* Available data
|---|

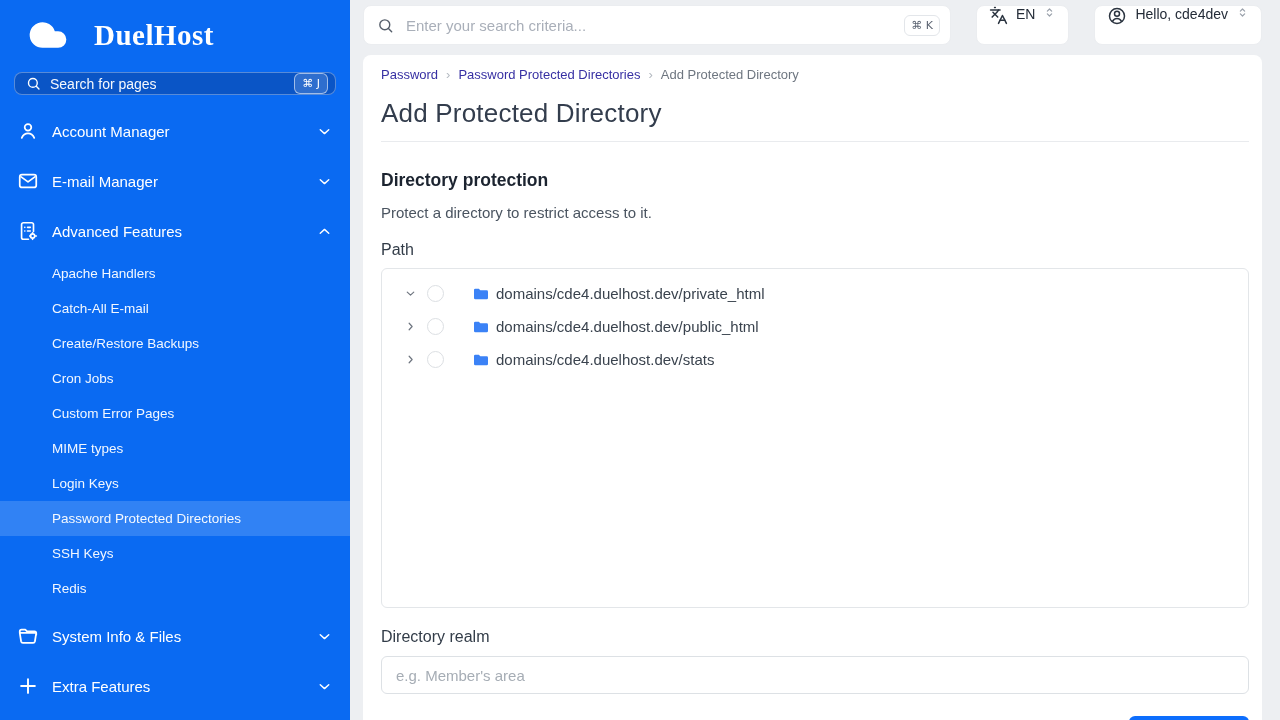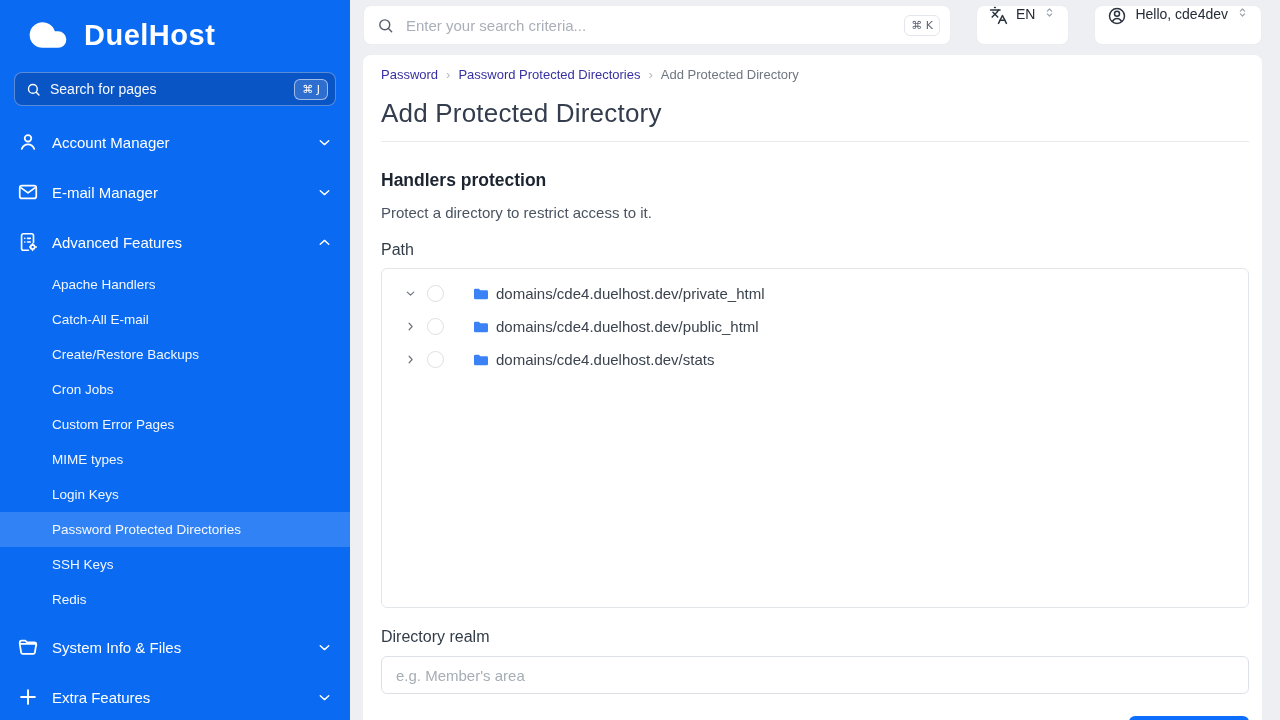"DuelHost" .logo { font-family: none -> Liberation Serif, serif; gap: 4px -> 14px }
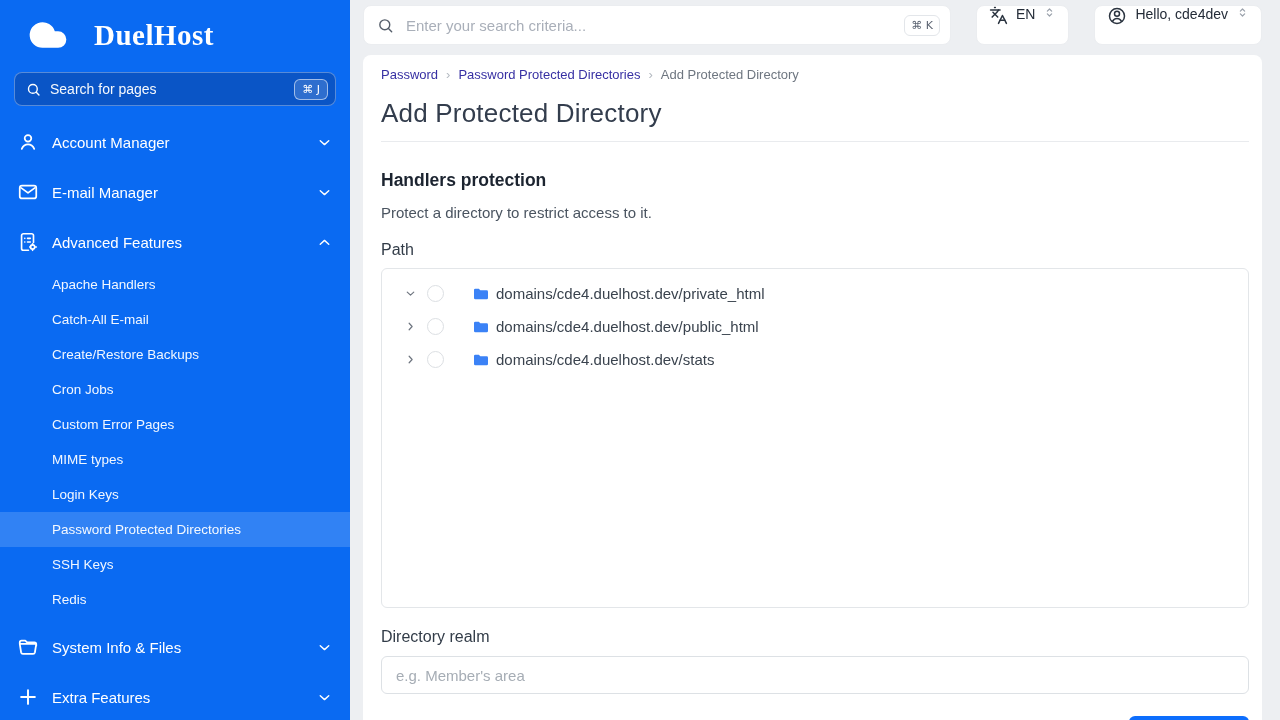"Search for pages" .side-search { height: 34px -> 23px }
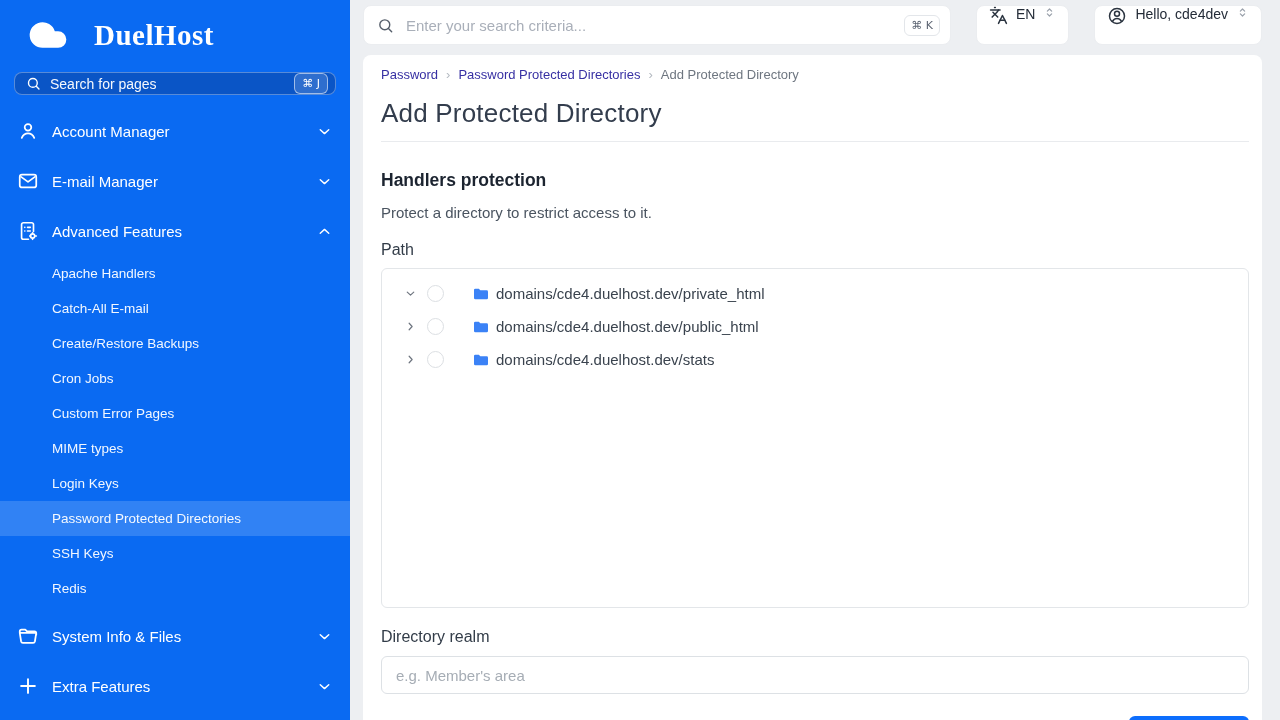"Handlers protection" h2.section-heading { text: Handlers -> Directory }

|---|

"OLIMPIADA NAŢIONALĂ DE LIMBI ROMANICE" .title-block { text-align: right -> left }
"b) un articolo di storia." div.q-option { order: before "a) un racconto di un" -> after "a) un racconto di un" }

|---|

* Exercise
From the entries above, print the lines beginning at the one with "NAŢIONALĂ DE LIMBI" and stopping after the one with "un articolo di", exactly as written and with nothing else.

* Exercise answer
"OLIMPIADA NAŢIONALĂ DE LIMBI ROMANICE" .title-block { text-align: right -> left }
"b) un articolo di storia." div.q-option { order: before "a) un racconto di un" -> after "a) un racconto di un" }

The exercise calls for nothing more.